## TASK ITEM
Once you reach the line with "text: ПРОФИЛЬ ->" below, copy each line exactly, stopping after the line with "html: <div> <span>BT", and skip any pictures.

## RECORDS FOR THE EXERCISE
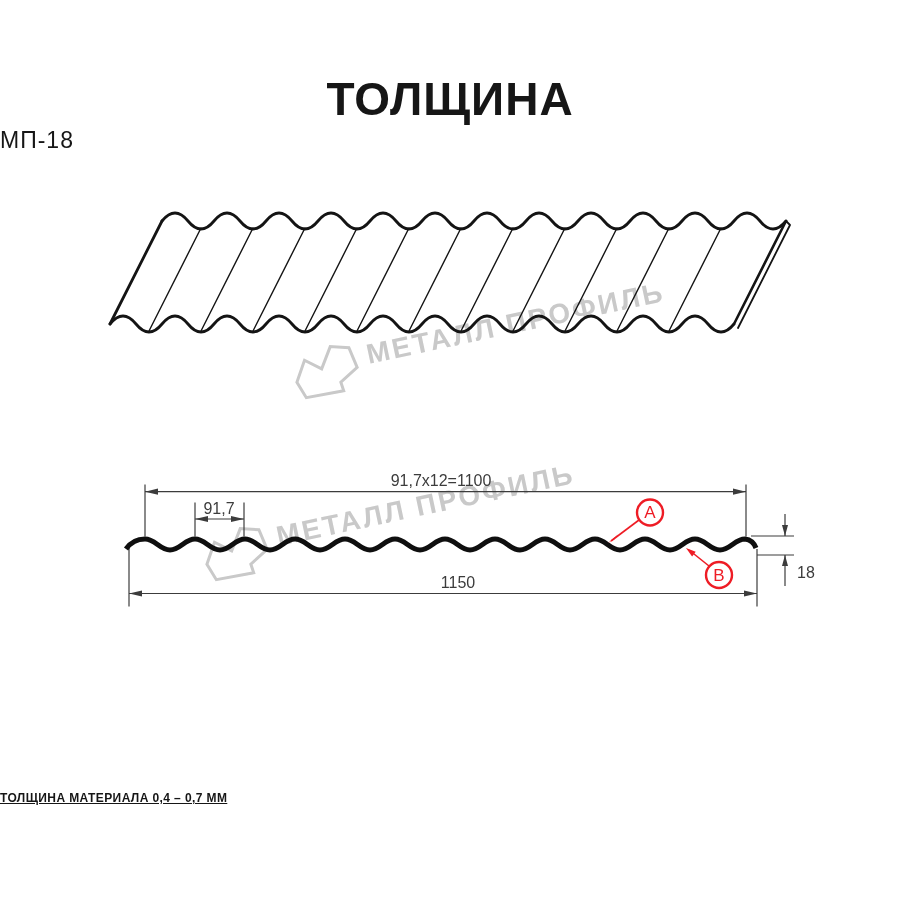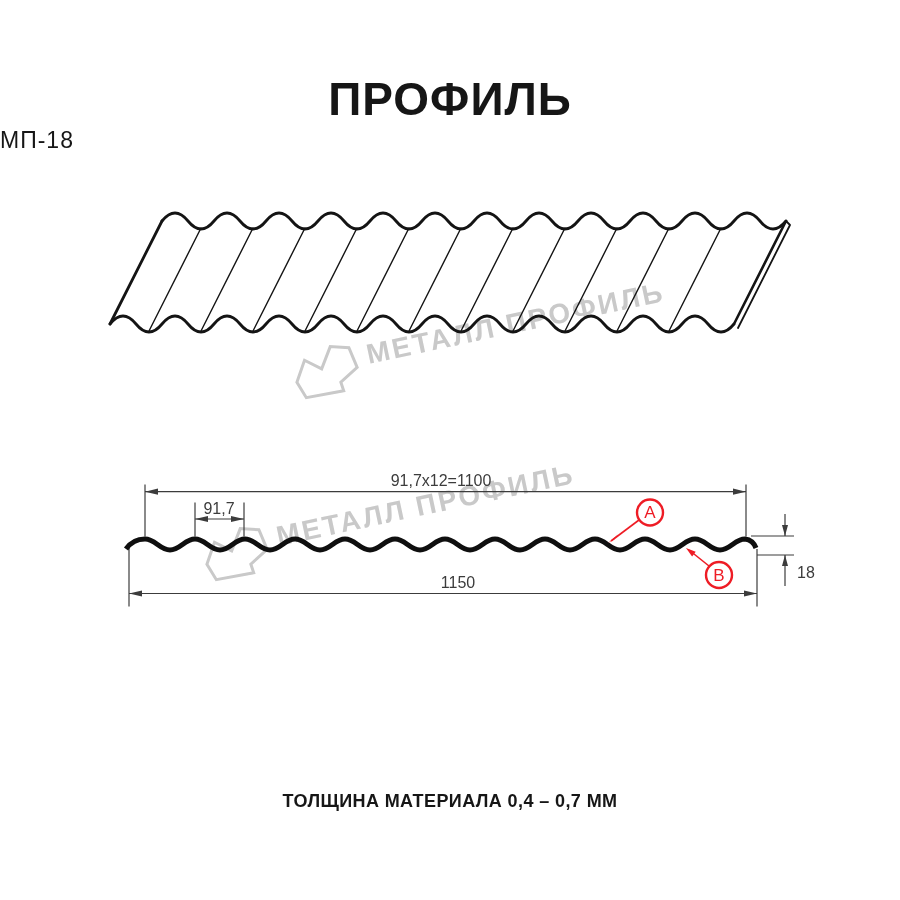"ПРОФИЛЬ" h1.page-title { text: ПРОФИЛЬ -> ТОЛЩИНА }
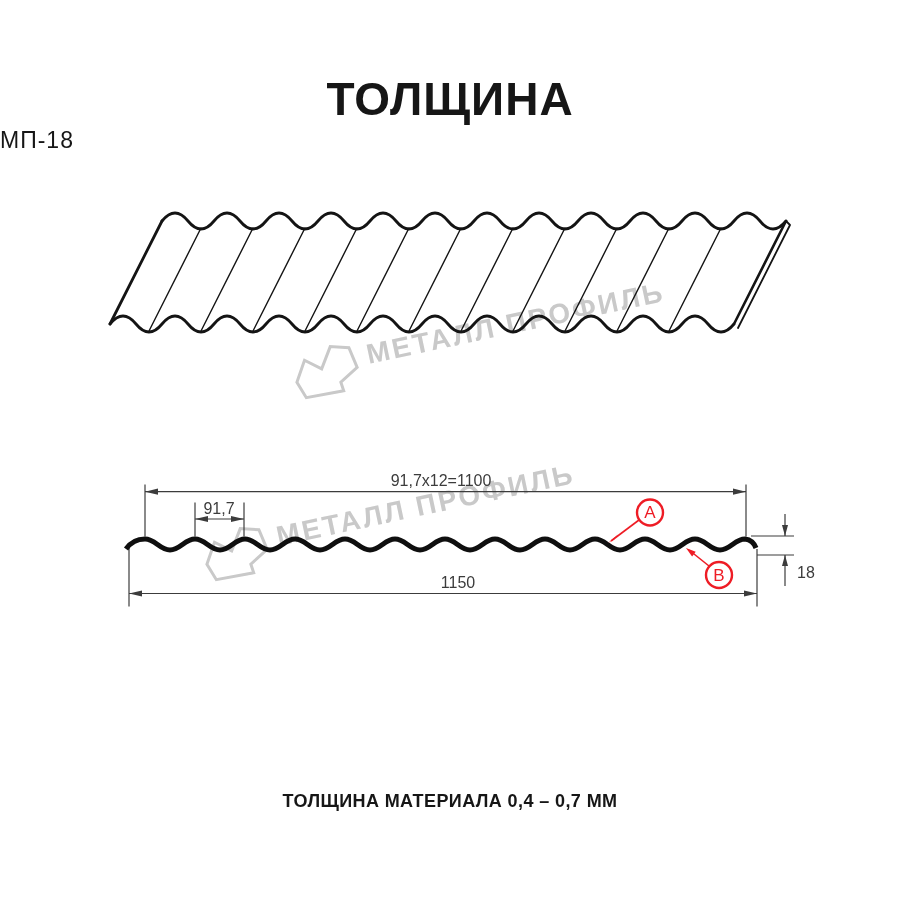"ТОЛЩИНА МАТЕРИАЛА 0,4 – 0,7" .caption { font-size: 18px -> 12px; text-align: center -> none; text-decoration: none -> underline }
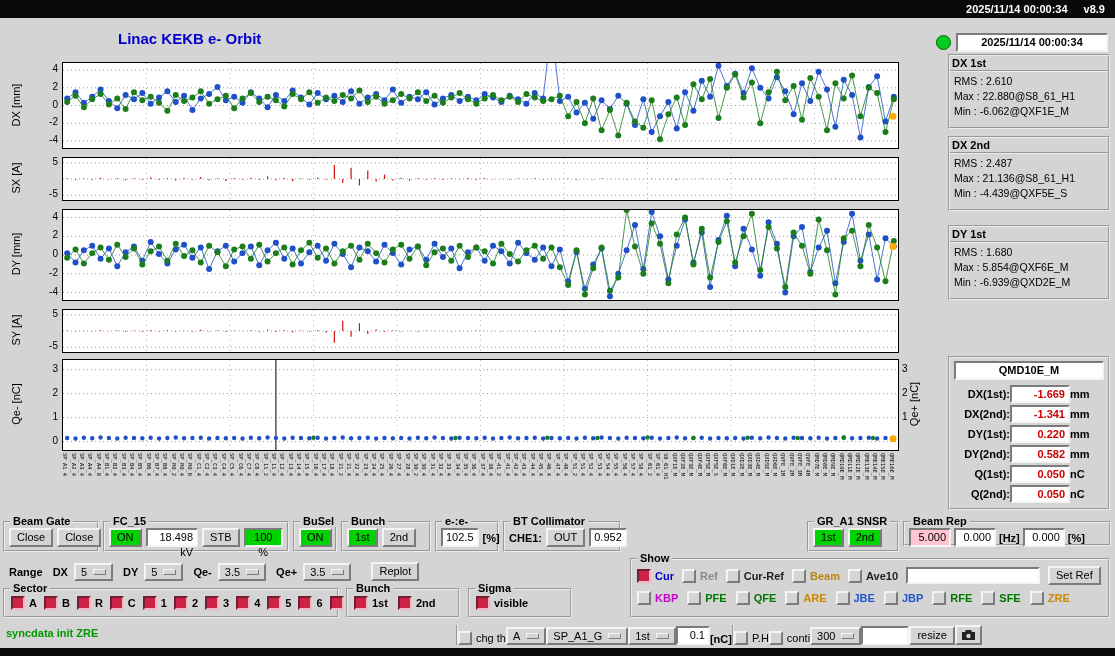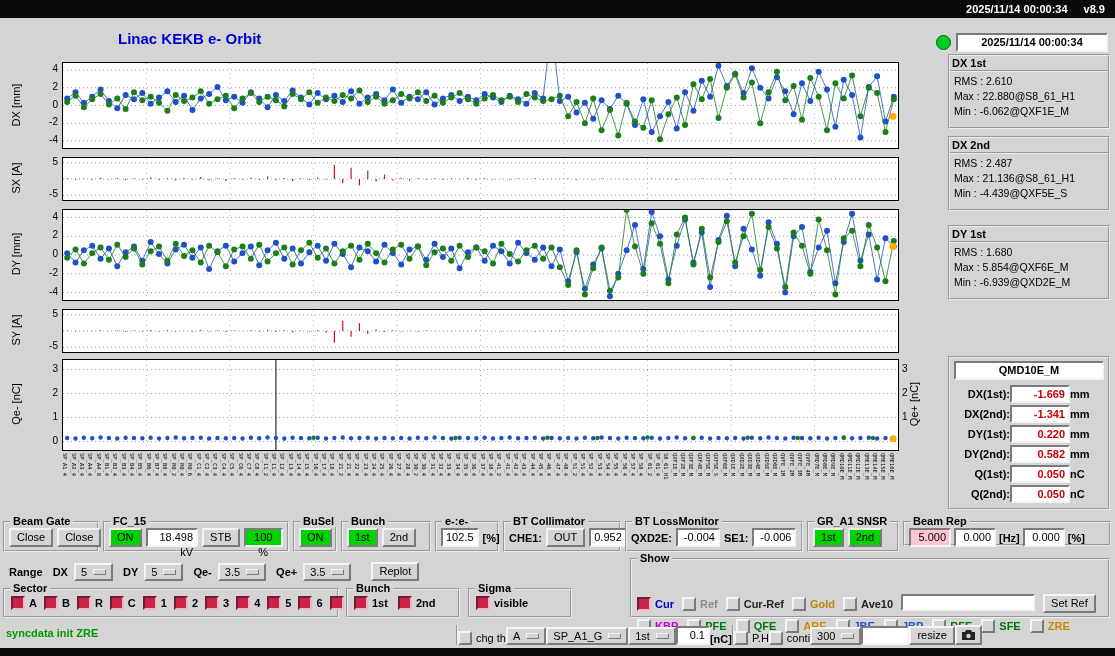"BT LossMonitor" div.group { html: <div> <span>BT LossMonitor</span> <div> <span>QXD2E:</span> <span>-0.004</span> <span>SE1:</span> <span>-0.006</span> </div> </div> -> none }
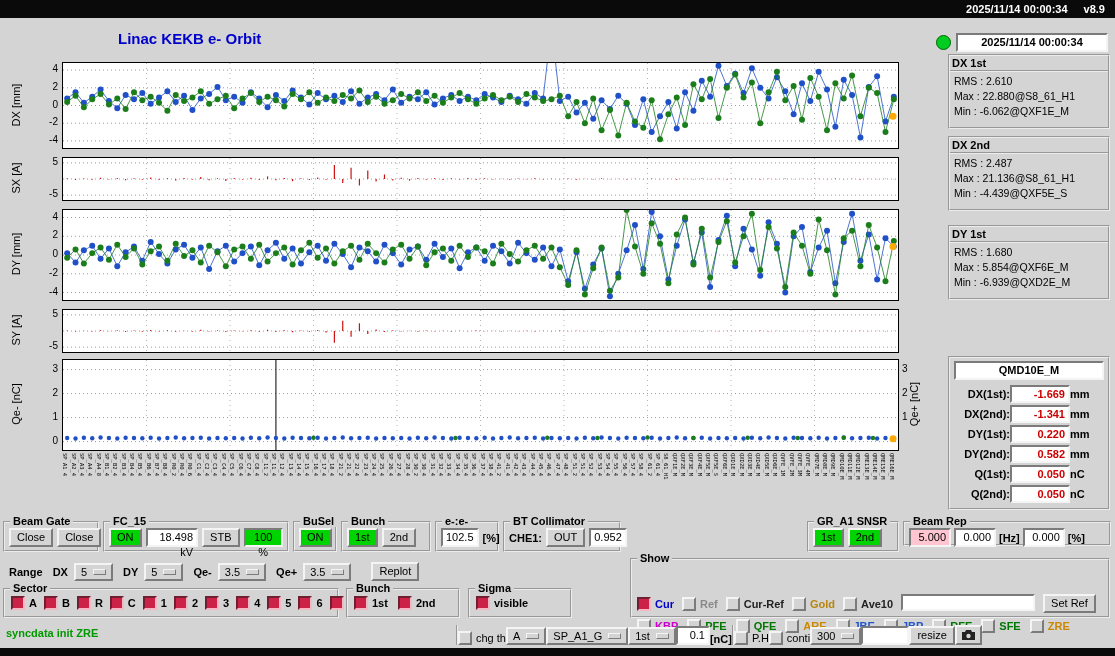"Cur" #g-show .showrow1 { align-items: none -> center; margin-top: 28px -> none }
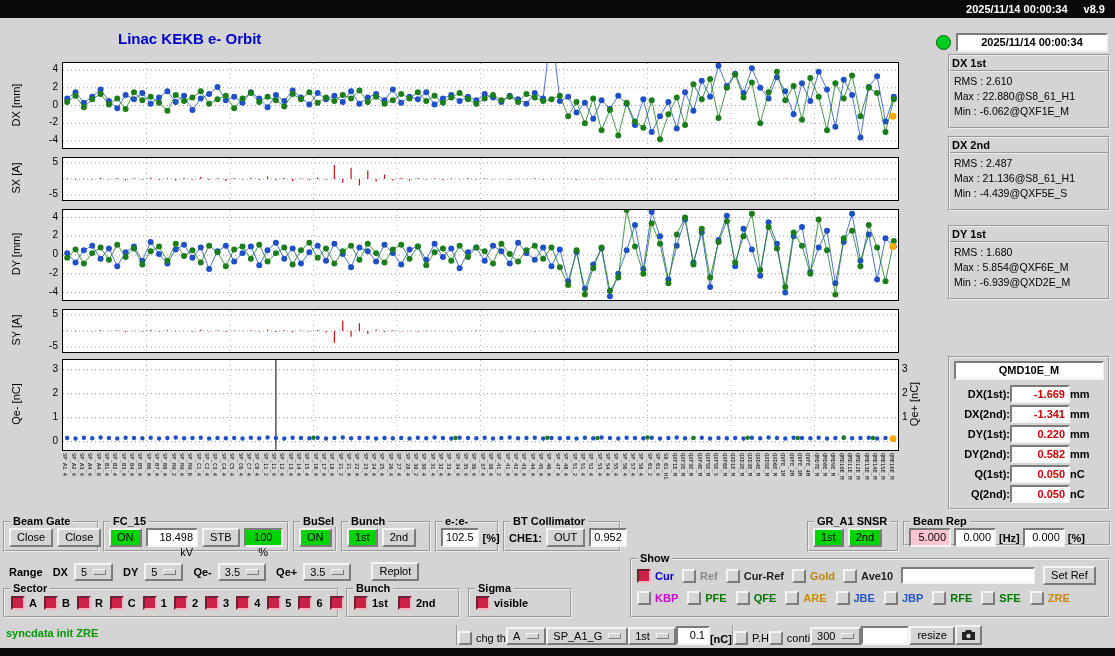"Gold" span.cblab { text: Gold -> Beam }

---

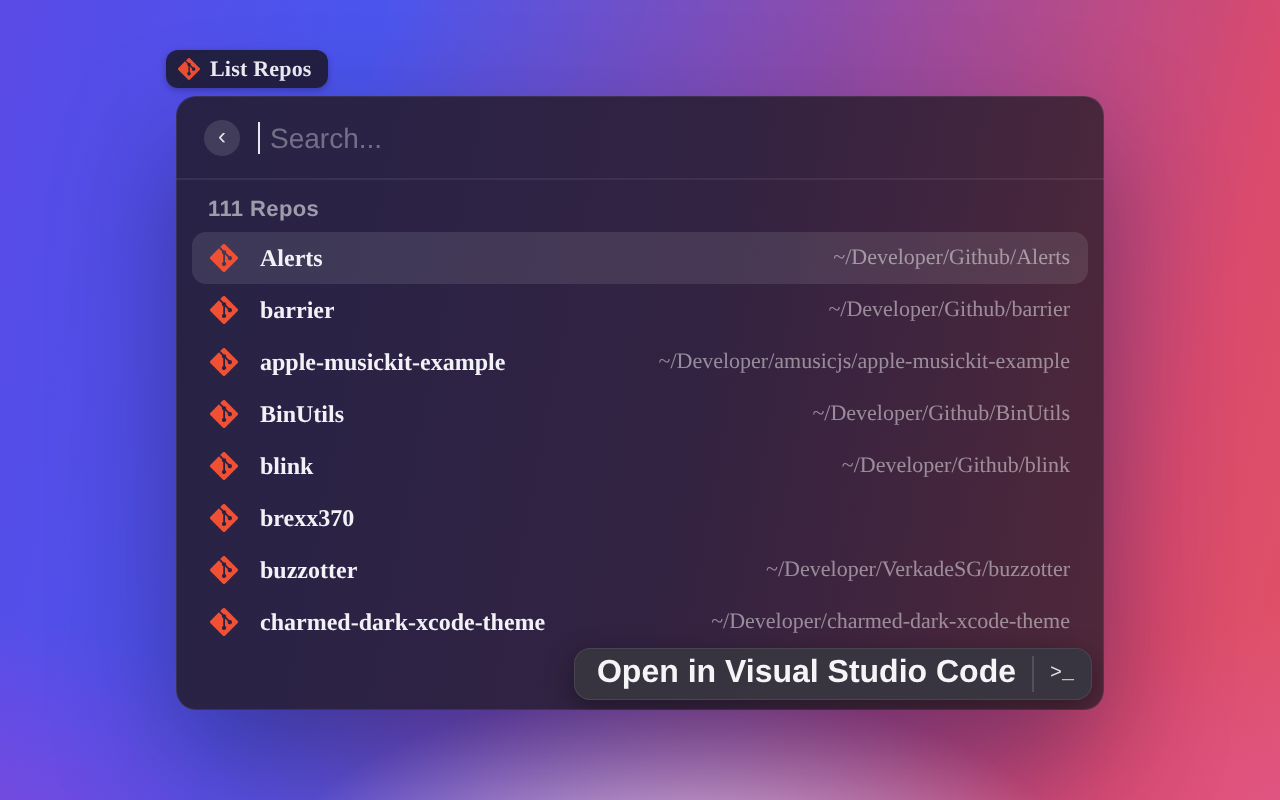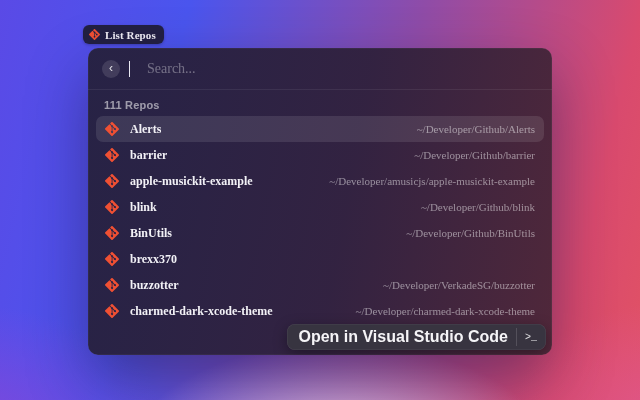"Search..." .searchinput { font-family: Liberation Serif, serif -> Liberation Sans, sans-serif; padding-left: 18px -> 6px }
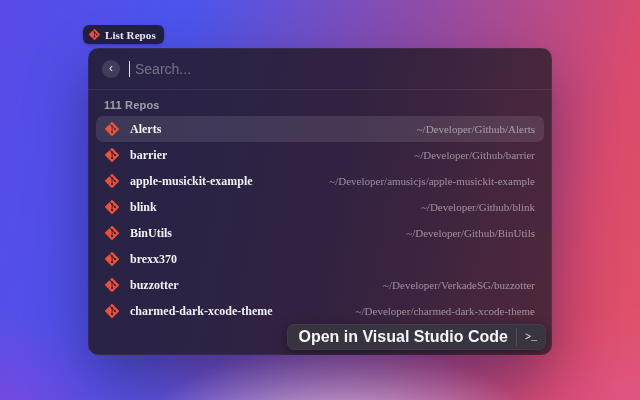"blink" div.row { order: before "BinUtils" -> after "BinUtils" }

## REPLY
"ПРОФИЛЬ" h1.page-title { text: ПРОФИЛЬ -> ТОЛЩИНА }
"ТОЛЩИНА МАТЕРИАЛА 0,4 – 0,7" .caption { font-size: 18px -> 12px; text-align: center -> none; text-decoration: none -> underline }
"BT LossMonitor" div.group { html: <div> <span>BT LossMonitor</span> <div> <span>QXD2E:</span> <span>-0.004</span> <span>SE1:</span> <span>-0.006</span> </div> </div> -> none }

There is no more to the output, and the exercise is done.